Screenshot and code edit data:
>>

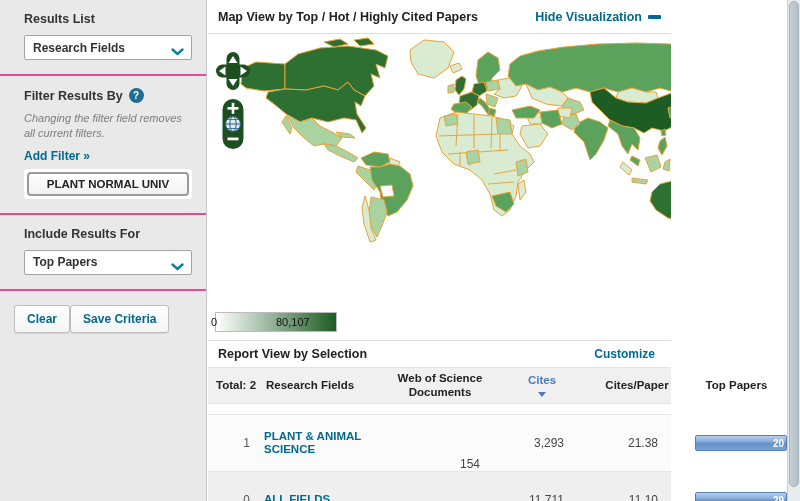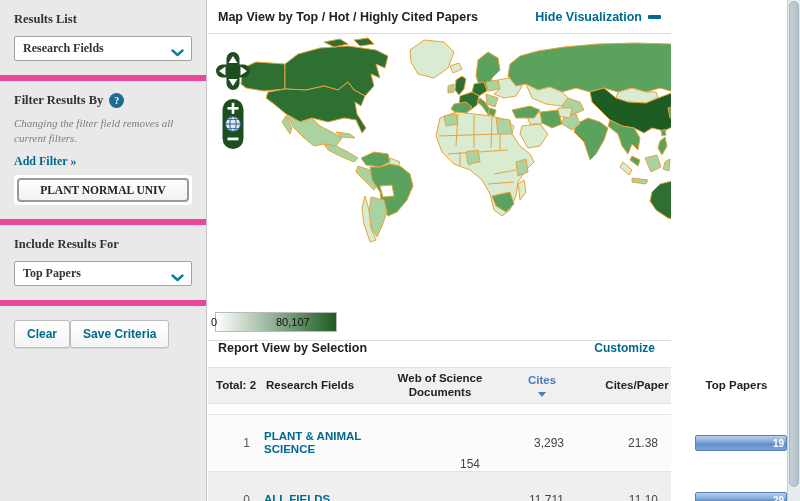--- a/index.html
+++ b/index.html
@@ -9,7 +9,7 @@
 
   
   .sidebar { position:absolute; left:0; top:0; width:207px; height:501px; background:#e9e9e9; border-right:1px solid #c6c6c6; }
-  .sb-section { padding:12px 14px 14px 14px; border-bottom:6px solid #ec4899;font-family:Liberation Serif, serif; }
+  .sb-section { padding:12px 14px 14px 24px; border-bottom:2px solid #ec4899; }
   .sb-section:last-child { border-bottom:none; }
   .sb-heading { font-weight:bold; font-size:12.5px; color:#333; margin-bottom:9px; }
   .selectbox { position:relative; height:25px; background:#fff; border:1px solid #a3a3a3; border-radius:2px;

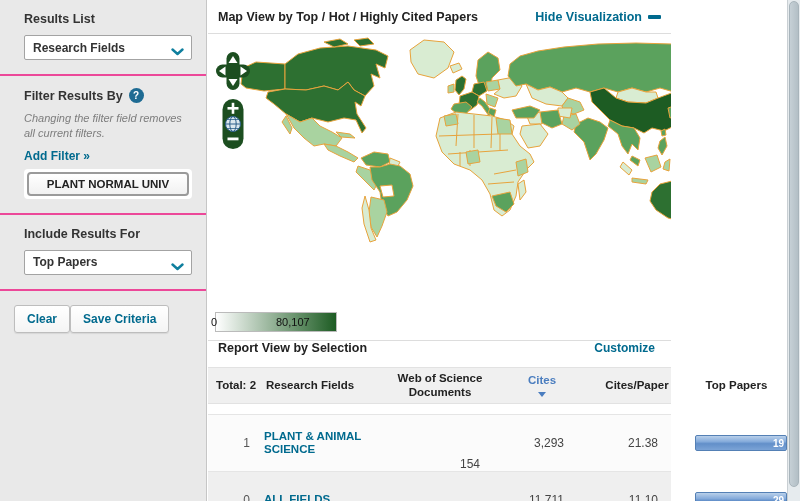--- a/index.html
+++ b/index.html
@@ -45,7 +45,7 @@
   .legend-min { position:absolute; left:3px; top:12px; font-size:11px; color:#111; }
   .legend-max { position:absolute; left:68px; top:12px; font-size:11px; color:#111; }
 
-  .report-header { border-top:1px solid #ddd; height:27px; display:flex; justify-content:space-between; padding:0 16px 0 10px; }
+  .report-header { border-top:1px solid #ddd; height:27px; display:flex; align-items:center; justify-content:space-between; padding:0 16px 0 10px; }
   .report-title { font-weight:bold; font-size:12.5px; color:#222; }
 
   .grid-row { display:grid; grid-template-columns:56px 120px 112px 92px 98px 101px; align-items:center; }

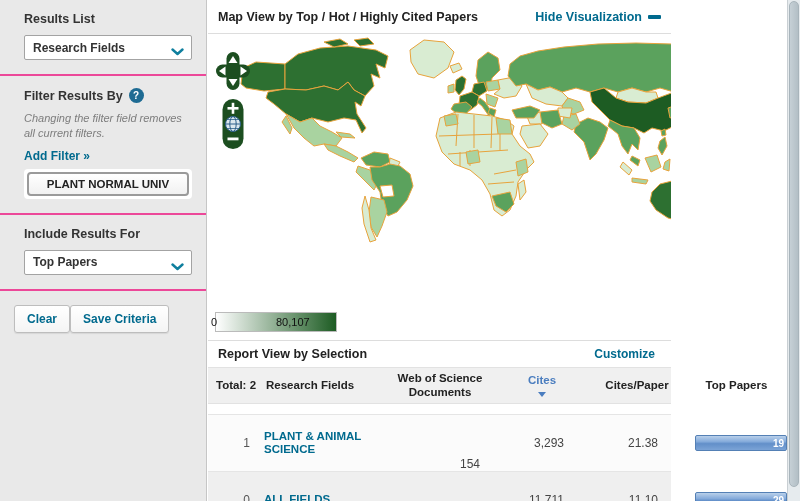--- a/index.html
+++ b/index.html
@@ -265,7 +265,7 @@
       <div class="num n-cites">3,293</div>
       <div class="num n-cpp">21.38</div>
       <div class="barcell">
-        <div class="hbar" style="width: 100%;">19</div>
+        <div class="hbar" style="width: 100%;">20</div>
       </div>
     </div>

<<
>>

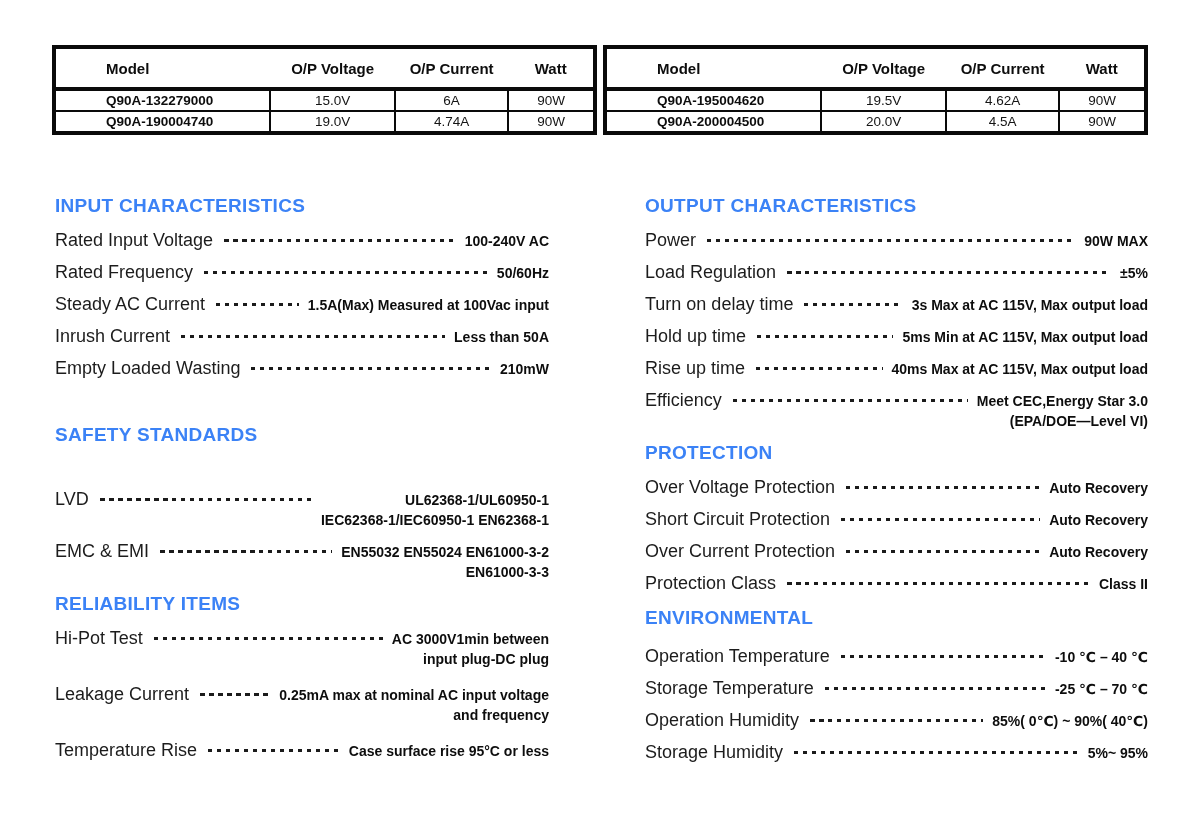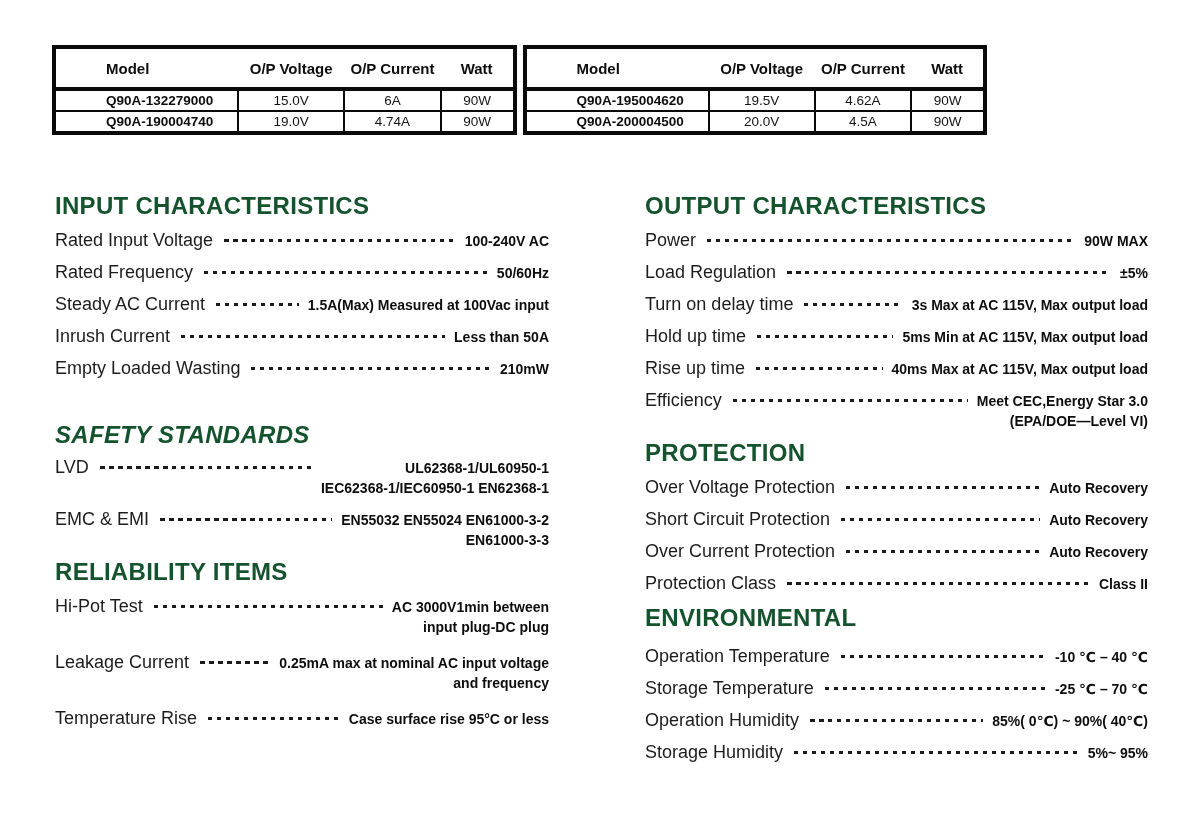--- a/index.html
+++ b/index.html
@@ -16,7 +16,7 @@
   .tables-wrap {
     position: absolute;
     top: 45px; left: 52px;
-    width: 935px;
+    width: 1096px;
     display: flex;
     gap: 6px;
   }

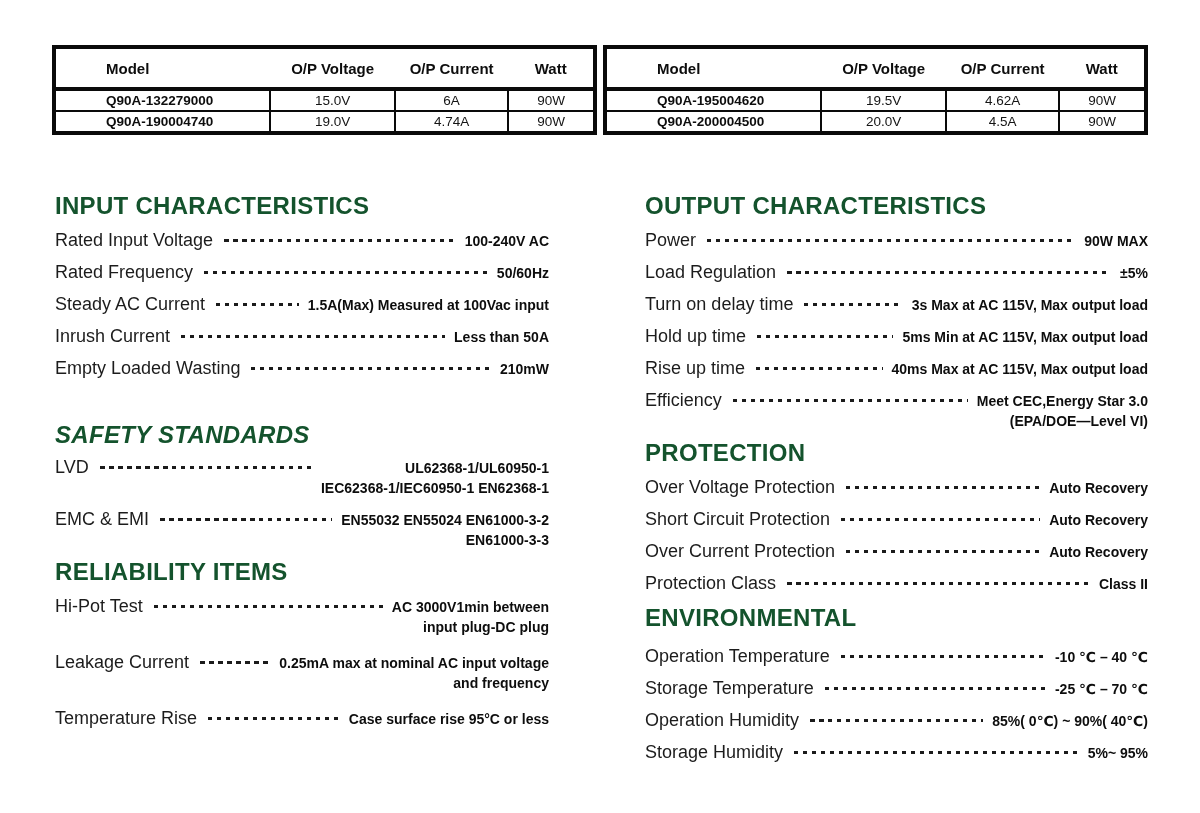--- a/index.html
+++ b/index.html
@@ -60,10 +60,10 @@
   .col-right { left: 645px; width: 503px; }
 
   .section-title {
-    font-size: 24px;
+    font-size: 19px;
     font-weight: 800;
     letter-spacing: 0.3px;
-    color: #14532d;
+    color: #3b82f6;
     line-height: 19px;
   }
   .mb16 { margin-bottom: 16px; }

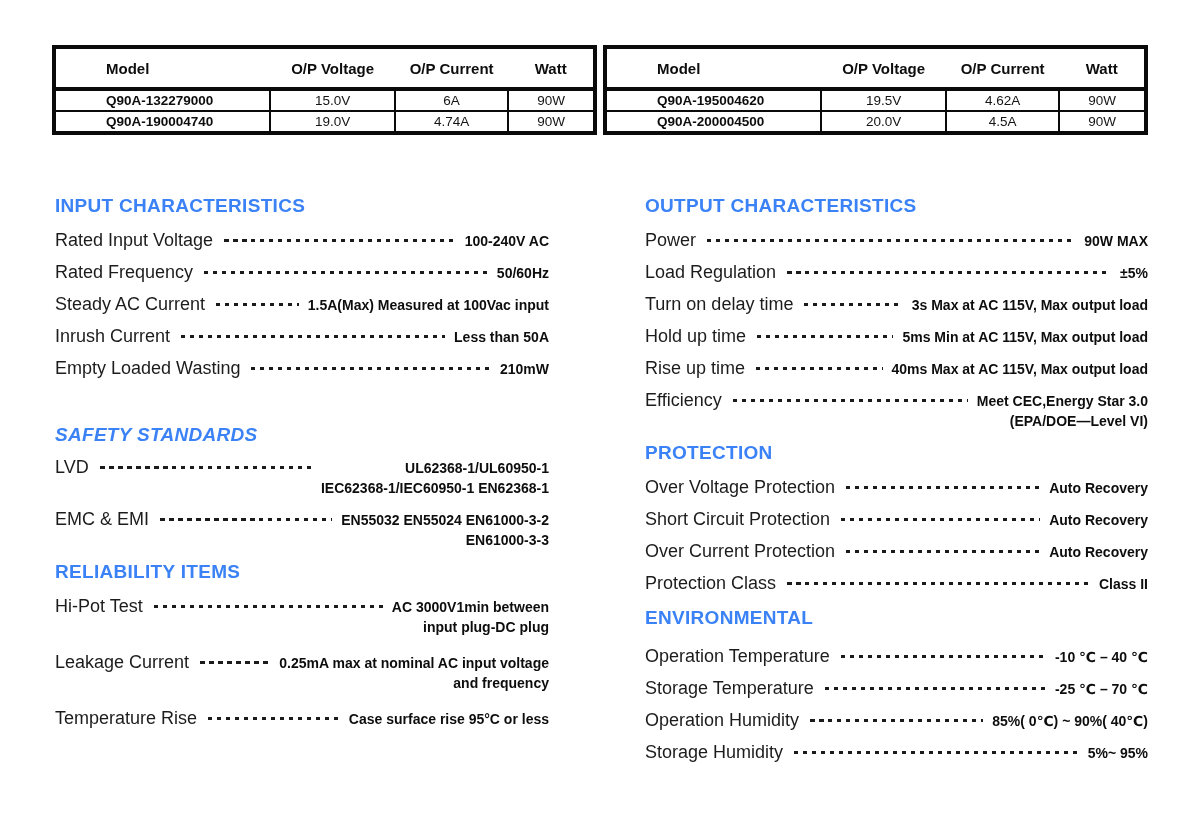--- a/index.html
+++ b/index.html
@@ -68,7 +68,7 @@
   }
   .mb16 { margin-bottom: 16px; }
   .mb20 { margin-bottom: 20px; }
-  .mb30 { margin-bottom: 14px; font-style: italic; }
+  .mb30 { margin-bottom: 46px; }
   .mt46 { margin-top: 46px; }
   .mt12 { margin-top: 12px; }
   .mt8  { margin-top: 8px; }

<<

• _Problem_:
Please state how many lines in the entries above include the word "background", giving only the number.

• _Reply_:
2